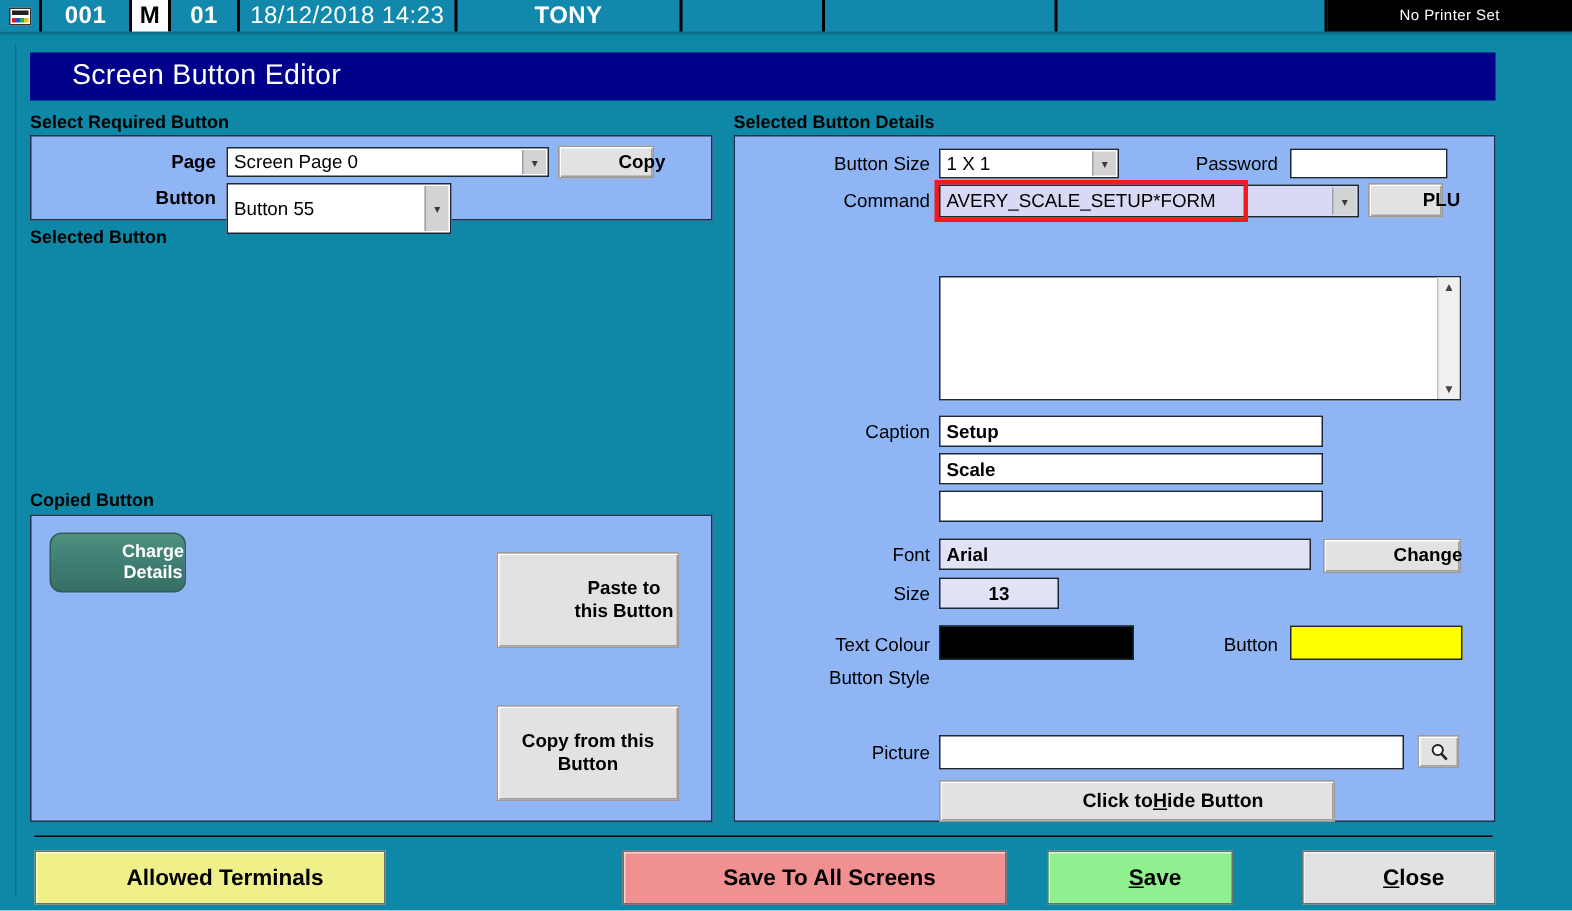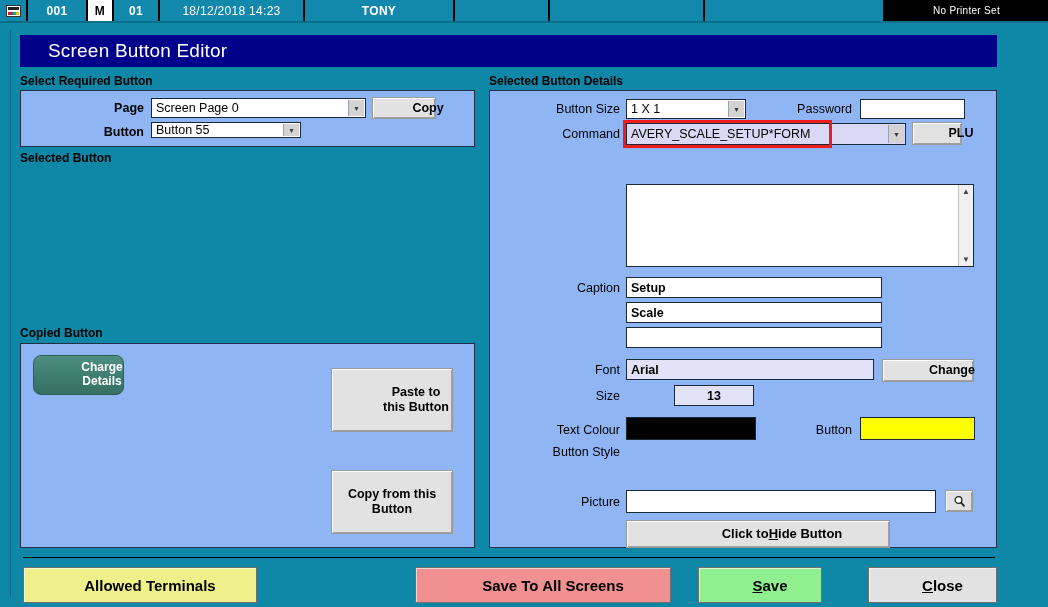--- a/index.html
+++ b/index.html
@@ -35,7 +35,7 @@
     align-items: center;
     justify-content: center;
     color: #ffffff;
-    font-size: 12px;
+    font-size: 16px;
     font-weight: bold;
     letter-spacing: 0.3px;
     box-sizing: border-box;

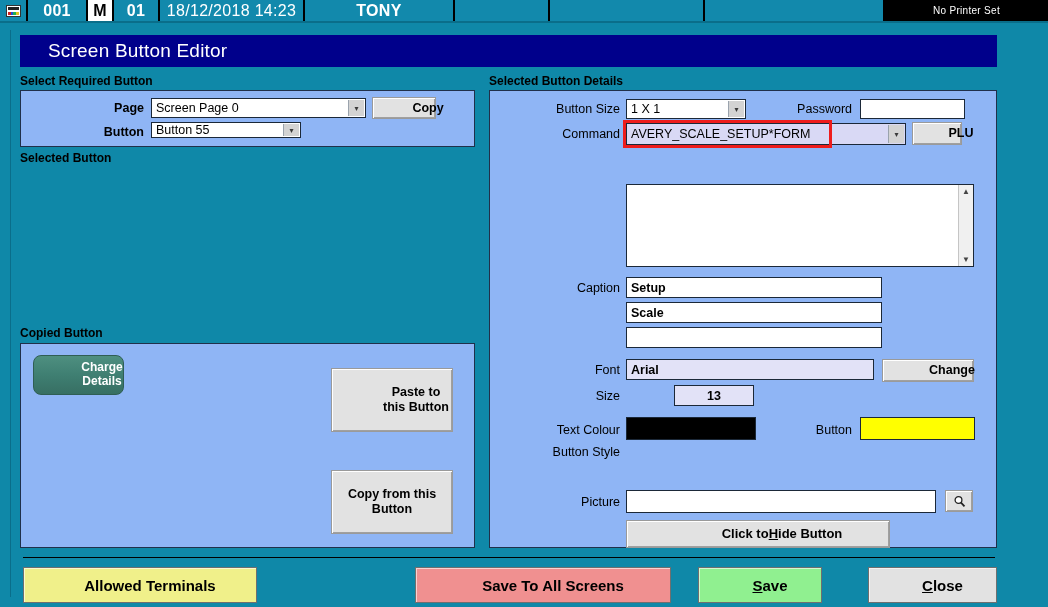--- a/index.html
+++ b/index.html
@@ -331,7 +331,7 @@
       <div class="btn" style="left:351px; top:6px; width:64px; height:22px;">Copy</div>
 
       <div class="fld-label bold" style="left:48px; top:34px; width:75px;">Button</div>
-      <div class="combo" style="left:130px; top:31px; width:150px; height:16px;">
+      <div class="combo" style="left:130px; top:31px; width:150px; height:34px;">
         <span class="val">Button 55</span>
         <span class="arrow">▾</span>
       </div>

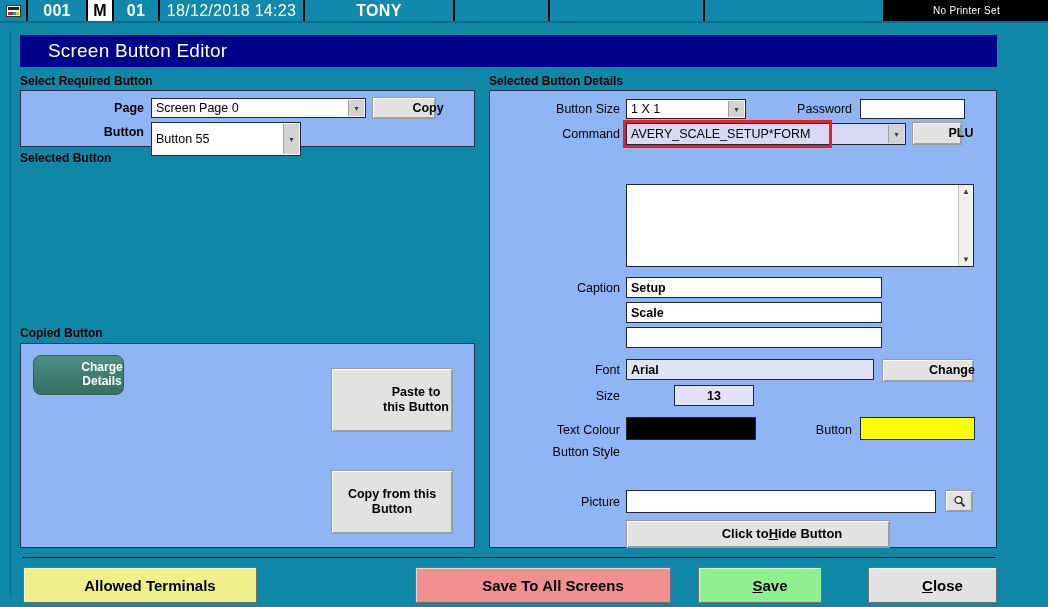--- a/index.html
+++ b/index.html
@@ -390,7 +390,7 @@
       <div class="btn" style="left:392px; top:268px; width:92px; height:23px;">Change</div>
 
       <div class="fld-label" style="left:52px; top:298px; width:78px;">Size</div>
-      <div class="txtbox lav" style="left:136px; top:294px; width:80px; height:21px; justify-content:center; padding-left:0;margin-left:48px;">13</div>
+      <div class="txtbox lav" style="left:136px; top:294px; width:80px; height:21px; justify-content:center; padding-left:0;">13</div>
 
       <div class="fld-label" style="left:30px; top:332px; width:100px;">Text Colour</div>
       <div class="swatch" style="left:136px; top:326px; width:130px; height:23px; background:#000000;"></div>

####

=== Goal of the exercise ===
The listing above must be given again exactly, minus its pictures.

=== Output of the task ===
--- a/index.html
+++ b/index.html
@@ -35,7 +35,7 @@
     align-items: center;
     justify-content: center;
     color: #ffffff;
-    font-size: 12px;
+    font-size: 16px;
     font-weight: bold;
     letter-spacing: 0.3px;
     box-sizing: border-box;

--- a/index.html
+++ b/index.html
@@ -331,7 +331,7 @@
       <div class="btn" style="left:351px; top:6px; width:64px; height:22px;">Copy</div>
 
       <div class="fld-label bold" style="left:48px; top:34px; width:75px;">Button</div>
-      <div class="combo" style="left:130px; top:31px; width:150px; height:16px;">
+      <div class="combo" style="left:130px; top:31px; width:150px; height:34px;">
         <span class="val">Button 55</span>
         <span class="arrow">▾</span>
       </div>

--- a/index.html
+++ b/index.html
@@ -390,7 +390,7 @@
       <div class="btn" style="left:392px; top:268px; width:92px; height:23px;">Change</div>
 
       <div class="fld-label" style="left:52px; top:298px; width:78px;">Size</div>
-      <div class="txtbox lav" style="left:136px; top:294px; width:80px; height:21px; justify-content:center; padding-left:0;margin-left:48px;">13</div>
+      <div class="txtbox lav" style="left:136px; top:294px; width:80px; height:21px; justify-content:center; padding-left:0;">13</div>
 
       <div class="fld-label" style="left:30px; top:332px; width:100px;">Text Colour</div>
       <div class="swatch" style="left:136px; top:326px; width:130px; height:23px; background:#000000;"></div>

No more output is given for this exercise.